I think that's just you. What the fuck, man? Get a grip on reality.

EDIT2:





> It is harmless to the point until it starts feeding your desires to try it out in real life. Thinking itself is harmless, but thinking can lead to wishing, and wishing can lead to plotting.



What makes you think this happens? This is a complete assumption.





> I have nothing against homosexuals (for example) who have intercourse with consenting adults, as long as they do not try to force their lifestyle onto others. Pedophiles however, are not in the same category as homosexuals.



Durrr, stockpile argument. A similarity was provided, and you went "They are not the same!". Well that's original.
The example was perfectly reasonable. There was a time when people thought that homosexuality was a disease that could be cured. They tried, it didn't work.
No matter how different you want homosexuality and pedophilia to be, it doesn't change the fact that *none of them can be cured.*





> I never said there is harm in having a fantasy, but the question is, who guarantees it will only remain a fantasy? Do you really think all the pedophiles in the world just started to abuse children without having any fantasies prior to these acts? What happens if the "lucid pedophile" starts getting more and more into it, and wishing every night to rape a kid in his lucid dream? He forms an addiction, and it's "OK" as long as it's a fantasy, but what if he starts having a dry spell with lucid dreams? What if he starts having insomnia and gets cut off from his pedo-dream-world for a longer period?



Same assumption as before. There is no proof that fantasies lead to some form of addiction that leads to action.





> If he is mentally stable nothing bad should happen, but what if he isn't?



Then THAT is the problem. The fantasies are not the problem, but the fact that he is not mentally stable is a problem. 

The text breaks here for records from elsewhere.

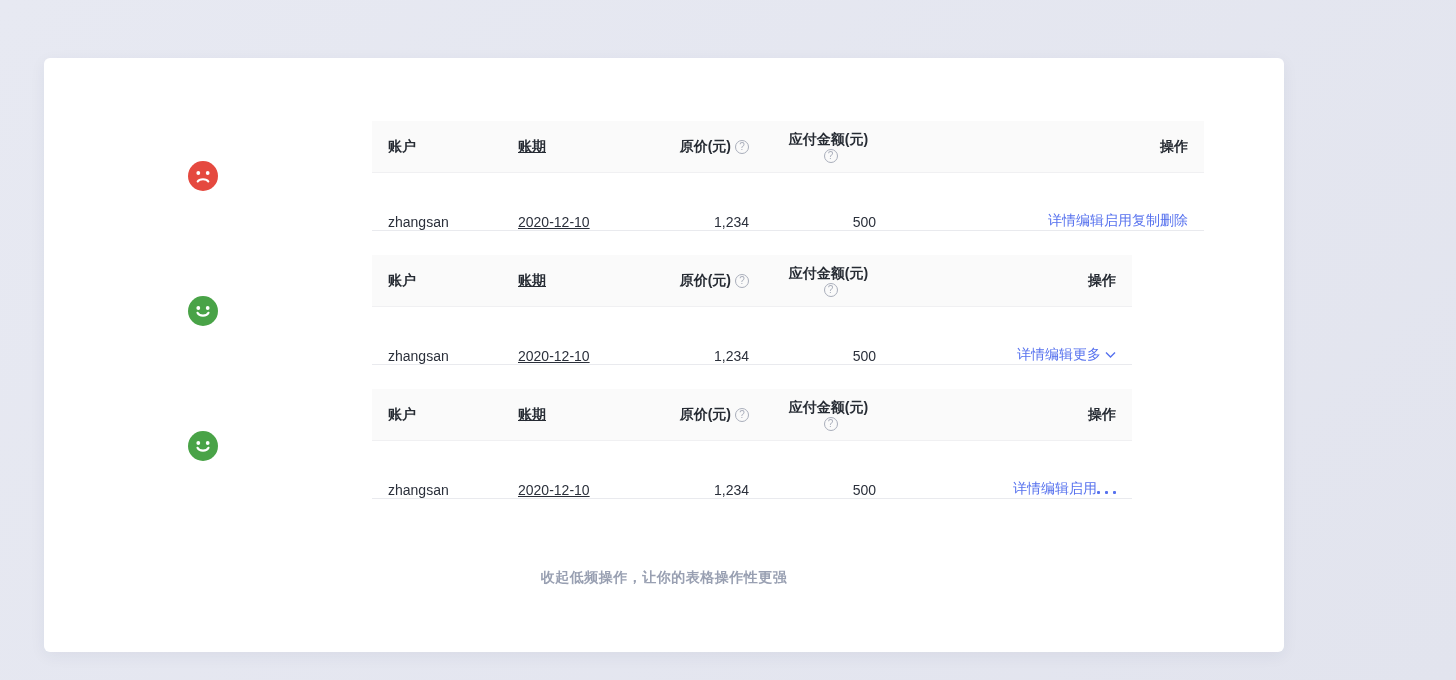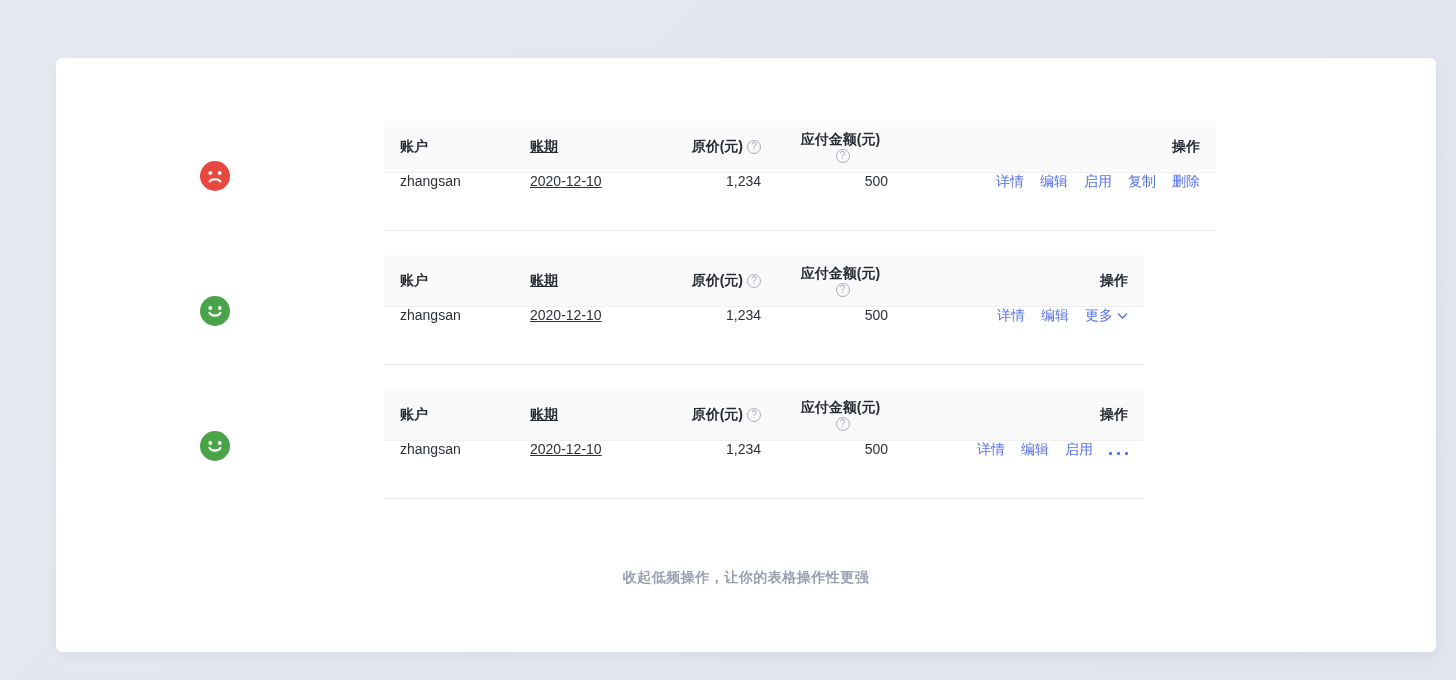--- a/index.html
+++ b/index.html
@@ -5,60 +5,60 @@
   * { margin:0; padding:0; box-sizing:border-box; }
   html,body { width:1456px; height:680px; }
   body {
     font-family:"Liberation Sans","DejaVu Sans",sans-serif;
     background:#e4e6ef;
     position:relative;
     overflow:hidden;
   }
   .page { position:absolute; inset:0; background:linear-gradient(135deg,#e7e9f2 0%,#e2e4ee 100%); }
   .card {
-    position:absolute; left:56px; top:58px; width:1380px; height:594px;
+    position:absolute; left:44px; top:58px; width:1240px; height:594px;
     background:#ffffff; border-radius:6px;
     box-shadow:0 4px 16px rgba(40,50,90,0.06);
   }
   .example { position:absolute; left:0; width:100%; }
   .face { position:absolute; left:144px; width:30px; height:30px; display:block; }
   .face svg { display:block; }
 
   .demo-table { position:absolute; left:328px; top:0; font-size:14px; }
   .demo-table.w-wide  { width:832px; }
   .demo-table.w-narrow{ width:760px; }
 
   .thead {
     display:flex; align-items:center; height:52px;
     background:#fafafa; border-bottom:1px solid #f0f0f2;
     color:#262b33; font-weight:bold;
   }
   .trow {
-    display:flex; align-items:flex-start; height:58px;
+    display:flex; align-items:flex-end; height:58px;
     background:#ffffff; border-bottom:1px solid #e9eaee;
     color:#2b303b;
   }
   .cell { padding:0 16px; }
   .c-account { width:130px; }
   .c-period  { width:140px;text-decoration:underline; }
   .c-price   { width:123px; text-align:right; }
   .c-amount  { width:127px; text-align:right;flex-direction:column; }
   .c-actions { flex:1; text-align:right; }
   .h-flex { display:flex; align-items:center; justify-content:flex-end; }
 
   .help-icon {
     display:inline-flex; align-items:center; justify-content:center;
     width:14px; height:14px; margin-left:4px;
     border:1px solid #a9aebb; border-radius:50%;
     color:#a9aebb; font-size:10px; font-weight:normal; line-height:1;
     cursor:pointer; flex:0 0 auto;
   }
   .help-icon i { font-style:normal; transform:translateY(-0.5px); }
 
-  .actions-wrap { display:inline-flex; align-items:center; gap:16px; }
+  .actions-wrap { display:inline-flex; align-items:center; }
   a.act {
     color:#5671ee; text-decoration:none; cursor:pointer; white-space:nowrap;
     display:inline-flex; align-items:center;
   }
   .chev { display:inline-block; margin-left:4px; line-height:0; }
   .dots { display:inline-flex; align-items:center; gap:5px; cursor:pointer; padding-top:6px; }
   .dots i { width:3px; height:3px; background:#5671ee; border-radius:1px; display:block; }
 
   .caption {
     position:absolute; top:511px; left:0; width:100%;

> I am "bending people to my arbitrary whims" because I do not encourage pedophilic fantasies? *Perhaps I am having this discussion right now with someone who has such fantasies themselves*.



nice argument sir





> Would you let a man who on regular basis has intercourse with children in his dreams babysit your kid?



If a babysitter regularly dreams about intercourse with children, I think it is safe to assume that he would never tell anyone about it.
So from that, I think it is also safe to assume that there are plenty of babysitters who are doing their job perfectly well, and dream about having intercourse with children regularly.

EDIT3:





> Please don't twist what I said. Among pedophiles are also decent people, and I have never denied that. They control their desires as much as they can, and would never attempt to abuse a child. The question is are the majority of pedophiles decent people, statistically speaking? The answer is no, according to hundreds of studies and statistics.



I am one, and I don't think I appear on any studies or statistics. Hmm. Well, I suppose I am the only pedophile in the world that those statistics haven't taken in account... Right?
The answer to your question is yes, according to logic. Of course you can go into a prison, collect all the people who meet the criteria for pedophilia and conclude "Great scott, it appears that 100% of them have committed a crime"

As a side note, I have heard differently about the statistics you have. 95% of child abuse cases by pedophiles? I can't provide a source, but I feel I must point out that that is not what I've heard.





> If he really would, then he is either a complete idiot, or a pedophile himself. I don't see another explanation.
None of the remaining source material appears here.